Didier Deschamps bénéficie d’une ligne de crédit avantageuse dans l’opinion, qu’il doit à son aura de champion du monde, à son palmarès d’entraîneur et à des résultats significatifs en équipe de France (quart de finaliste à la Coupe du monde 2014, finaliste à l’Euro 2016). Mais aucun sélectionneur ne peut prétendre échapper au sport national dans notre sport national, qui consiste en un dénigrement de principe du sélectionneur, quel qu’il soit.

Tout entraîneur de club y est soumis par ses propres supporters, mais pas à la même échelle que le patron d’une équipe nationale qui mobilise l’intérêt de la quasi-totalité des amateurs de football. Didier Deschamps fait face, pour sa part, à l’accusation d’absence de « plan de jeu » (ou « projet de jeu », ou « identité de jeu »), alors qu’il est en place depuis six saisons et que peu de progrès sont constatés dans l’expression de son équipe.

UN « PROJET » CONTRARIÉ

La notion de « projet de jeu », souvent invoquée mais rarement définie, a fait l’objet, il y a quelques mois, d’un vif débat à la suite d’un article dénonçant son caractère chimérique. N’allons pas jusque-là : on doit pouvoir s’accorder sur l’idée que le projet de jeu consiste en l’application de principes de jeu travaillés (pour être compris et maîtrisés) et adaptables (pour disposer de réponses à des adversaires et des situations différentes), dans lesquels on reconnaît une cohérence et une identité globales.

Sous cet angle, Didier Deschamps trouvera peu de défenseurs, le consensus étant assez large quant à l’absence de principes de jeu très lisibles. Cela n’empêche pas de s’interroger sur les conditions de son mandat, comme sur ses principes à lui.

L’option d’une ligne directrice fermement établie est ainsi plus facile à prendre pour les clubs que pour les sélections, dont les calendriers limitent drastiquement le temps des mises en place tactiques et du travail à long terme. Contrairement à l’Espagne ou l’Allemagne, la France ne peut pas compter sur une épine dorsale de joueurs issus des mêmes équipes, évoluant majoritairement dans leur propre championnat et installés durablement comme internationaux.

INCOHÉRENCE OU INSTABILITÉ ?

Or, au cours des six saisons de Didier Deschamps, le vivier des internationaux potentiels s’est au contraire continuellement métamorphosé. Notamment lors des plus récentes, avec l’émergence rapide de jeunes très prometteurs. Le turnover a été intense : la liste pour Russie 2018 ne comprend que six joueurs présents au Brésil en 2014, neuf seulement étaient dans les 23 de l’Euro, 13 découvrent une phase finale.

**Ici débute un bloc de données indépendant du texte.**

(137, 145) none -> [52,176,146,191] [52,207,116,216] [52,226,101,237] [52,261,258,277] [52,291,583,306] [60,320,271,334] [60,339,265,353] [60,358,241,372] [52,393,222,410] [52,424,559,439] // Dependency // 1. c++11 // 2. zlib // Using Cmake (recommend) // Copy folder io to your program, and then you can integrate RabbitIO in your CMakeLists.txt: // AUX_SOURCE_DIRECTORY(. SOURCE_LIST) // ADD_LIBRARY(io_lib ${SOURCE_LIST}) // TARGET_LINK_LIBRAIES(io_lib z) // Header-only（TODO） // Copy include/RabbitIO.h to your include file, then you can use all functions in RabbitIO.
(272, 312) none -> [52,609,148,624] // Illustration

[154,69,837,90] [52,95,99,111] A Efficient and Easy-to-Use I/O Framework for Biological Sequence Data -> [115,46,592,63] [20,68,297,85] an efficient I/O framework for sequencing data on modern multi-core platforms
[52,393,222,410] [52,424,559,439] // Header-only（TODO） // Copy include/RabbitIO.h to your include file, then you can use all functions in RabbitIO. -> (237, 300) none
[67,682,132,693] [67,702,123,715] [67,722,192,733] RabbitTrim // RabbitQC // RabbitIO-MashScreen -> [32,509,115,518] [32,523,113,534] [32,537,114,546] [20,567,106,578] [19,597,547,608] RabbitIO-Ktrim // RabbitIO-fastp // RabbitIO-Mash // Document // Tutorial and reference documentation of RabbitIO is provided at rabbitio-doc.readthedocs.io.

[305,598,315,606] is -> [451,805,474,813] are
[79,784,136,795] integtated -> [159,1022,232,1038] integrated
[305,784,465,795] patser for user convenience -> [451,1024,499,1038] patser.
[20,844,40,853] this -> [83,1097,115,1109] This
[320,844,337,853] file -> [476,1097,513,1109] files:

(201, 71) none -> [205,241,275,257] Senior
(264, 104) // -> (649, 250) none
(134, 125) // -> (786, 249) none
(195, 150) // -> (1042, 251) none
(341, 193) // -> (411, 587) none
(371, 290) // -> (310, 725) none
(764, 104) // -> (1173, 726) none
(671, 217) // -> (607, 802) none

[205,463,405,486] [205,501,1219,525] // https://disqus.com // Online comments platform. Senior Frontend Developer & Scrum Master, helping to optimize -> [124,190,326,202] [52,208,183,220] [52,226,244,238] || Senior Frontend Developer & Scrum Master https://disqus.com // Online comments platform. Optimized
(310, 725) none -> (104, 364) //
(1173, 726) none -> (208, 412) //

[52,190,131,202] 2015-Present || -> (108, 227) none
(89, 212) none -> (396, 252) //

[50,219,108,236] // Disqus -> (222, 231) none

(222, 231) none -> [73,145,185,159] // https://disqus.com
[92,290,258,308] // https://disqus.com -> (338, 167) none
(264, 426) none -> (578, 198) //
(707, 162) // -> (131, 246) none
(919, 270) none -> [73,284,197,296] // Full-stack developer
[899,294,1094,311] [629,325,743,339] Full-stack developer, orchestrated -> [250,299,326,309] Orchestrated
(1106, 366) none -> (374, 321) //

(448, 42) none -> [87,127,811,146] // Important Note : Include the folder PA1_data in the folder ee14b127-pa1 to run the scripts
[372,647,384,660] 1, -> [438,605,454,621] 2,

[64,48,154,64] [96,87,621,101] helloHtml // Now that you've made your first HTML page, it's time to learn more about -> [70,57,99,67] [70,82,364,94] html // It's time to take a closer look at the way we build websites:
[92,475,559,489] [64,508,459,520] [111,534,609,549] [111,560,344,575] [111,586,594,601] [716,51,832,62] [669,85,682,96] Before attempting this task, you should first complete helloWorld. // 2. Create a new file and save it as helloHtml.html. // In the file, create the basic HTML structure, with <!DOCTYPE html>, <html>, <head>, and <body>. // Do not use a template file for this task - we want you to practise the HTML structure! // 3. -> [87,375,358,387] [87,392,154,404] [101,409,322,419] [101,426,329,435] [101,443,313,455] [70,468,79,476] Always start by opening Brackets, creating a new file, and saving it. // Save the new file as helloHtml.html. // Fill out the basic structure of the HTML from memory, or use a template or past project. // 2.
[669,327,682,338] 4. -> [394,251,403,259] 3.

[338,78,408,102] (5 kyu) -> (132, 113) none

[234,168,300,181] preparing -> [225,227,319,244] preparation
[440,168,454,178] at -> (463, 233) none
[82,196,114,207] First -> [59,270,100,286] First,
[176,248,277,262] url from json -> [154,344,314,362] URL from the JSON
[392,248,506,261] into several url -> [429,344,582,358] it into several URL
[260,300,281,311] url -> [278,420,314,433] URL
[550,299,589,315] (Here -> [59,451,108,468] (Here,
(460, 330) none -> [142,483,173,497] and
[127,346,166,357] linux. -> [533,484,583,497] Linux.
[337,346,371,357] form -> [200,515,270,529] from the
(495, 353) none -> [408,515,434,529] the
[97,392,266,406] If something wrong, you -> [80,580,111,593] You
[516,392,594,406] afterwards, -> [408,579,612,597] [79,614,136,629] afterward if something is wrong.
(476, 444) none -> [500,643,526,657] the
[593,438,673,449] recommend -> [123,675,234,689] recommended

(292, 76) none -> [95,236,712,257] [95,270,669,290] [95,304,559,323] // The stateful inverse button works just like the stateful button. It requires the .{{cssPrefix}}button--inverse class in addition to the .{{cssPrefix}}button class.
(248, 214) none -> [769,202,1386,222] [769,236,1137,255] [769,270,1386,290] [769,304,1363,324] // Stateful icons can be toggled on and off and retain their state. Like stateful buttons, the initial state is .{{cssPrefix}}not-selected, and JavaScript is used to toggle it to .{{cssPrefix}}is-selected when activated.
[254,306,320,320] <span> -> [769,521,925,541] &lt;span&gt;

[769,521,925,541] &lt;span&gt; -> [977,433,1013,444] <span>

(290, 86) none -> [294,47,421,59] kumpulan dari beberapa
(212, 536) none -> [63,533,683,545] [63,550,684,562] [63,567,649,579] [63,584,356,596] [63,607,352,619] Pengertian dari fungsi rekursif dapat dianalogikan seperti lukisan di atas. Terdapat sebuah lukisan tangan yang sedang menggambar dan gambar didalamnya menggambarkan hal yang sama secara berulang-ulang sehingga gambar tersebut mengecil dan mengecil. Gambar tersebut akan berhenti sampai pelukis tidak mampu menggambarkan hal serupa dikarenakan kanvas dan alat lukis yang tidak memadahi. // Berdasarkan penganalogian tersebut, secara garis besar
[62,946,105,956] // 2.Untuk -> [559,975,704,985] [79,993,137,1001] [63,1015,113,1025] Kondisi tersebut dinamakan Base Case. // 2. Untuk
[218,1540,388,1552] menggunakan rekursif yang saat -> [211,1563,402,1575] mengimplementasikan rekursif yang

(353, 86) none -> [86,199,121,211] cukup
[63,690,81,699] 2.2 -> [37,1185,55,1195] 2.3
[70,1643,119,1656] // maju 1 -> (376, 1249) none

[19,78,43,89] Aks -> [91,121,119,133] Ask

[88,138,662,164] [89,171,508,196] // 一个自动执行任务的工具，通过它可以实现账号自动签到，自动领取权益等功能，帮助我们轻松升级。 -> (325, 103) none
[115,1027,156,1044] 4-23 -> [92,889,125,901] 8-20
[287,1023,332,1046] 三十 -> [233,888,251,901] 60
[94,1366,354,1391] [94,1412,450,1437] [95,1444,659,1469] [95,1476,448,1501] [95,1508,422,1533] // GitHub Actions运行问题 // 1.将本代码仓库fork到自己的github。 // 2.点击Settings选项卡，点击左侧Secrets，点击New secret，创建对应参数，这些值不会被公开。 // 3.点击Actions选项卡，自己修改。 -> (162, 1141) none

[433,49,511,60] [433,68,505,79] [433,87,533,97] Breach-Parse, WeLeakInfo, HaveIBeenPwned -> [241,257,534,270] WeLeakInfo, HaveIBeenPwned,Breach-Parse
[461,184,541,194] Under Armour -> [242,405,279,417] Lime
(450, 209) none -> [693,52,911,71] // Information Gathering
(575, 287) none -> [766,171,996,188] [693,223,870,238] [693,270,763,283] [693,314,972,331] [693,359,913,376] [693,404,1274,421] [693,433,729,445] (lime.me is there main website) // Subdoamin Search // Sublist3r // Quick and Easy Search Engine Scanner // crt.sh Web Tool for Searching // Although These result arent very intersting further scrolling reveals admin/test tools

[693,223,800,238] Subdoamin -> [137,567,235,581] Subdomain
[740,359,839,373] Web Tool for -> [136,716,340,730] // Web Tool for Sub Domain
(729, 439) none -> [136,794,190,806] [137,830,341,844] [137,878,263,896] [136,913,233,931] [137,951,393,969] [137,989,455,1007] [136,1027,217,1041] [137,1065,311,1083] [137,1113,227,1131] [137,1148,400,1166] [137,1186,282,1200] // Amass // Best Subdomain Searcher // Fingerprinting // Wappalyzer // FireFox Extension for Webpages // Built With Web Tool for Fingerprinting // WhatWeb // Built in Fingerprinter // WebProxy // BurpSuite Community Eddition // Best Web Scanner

Les cartes ont également été rebattues par des déceptions (Martial, Coman, Kurzawa, Digne, Rabiot), des blessures longues (Fekir, Dembélé, Mendy, Varane) ou à répétition (Lemar) et diverses péripéties (bras de fer de Dembélé avec Dortmund, ennuis de Benzema). Et, tout récemment, par des blessures tardives (Koscielny, Payet) ou récurrentes (Sidibé) et des regains de forme ou de bonnes saisons (Tolisso, Fekir, Thauvin, Nzonzi).

En d’autres termes, Didier Deschamps n’a pas vraiment eu d’autre choix que de composer constamment avec cette instabilité de l’effectif. Il a cependant assuré une continuité notable depuis l’Euro 2016 en reconduisant deux schémas principaux (4-2-3-1 / 4-4-2 ou 4-3-3) et maintenu sa confiance à une ossature de joueurs – tout en procédant à des intégrations imposées par la qualité des jeunes.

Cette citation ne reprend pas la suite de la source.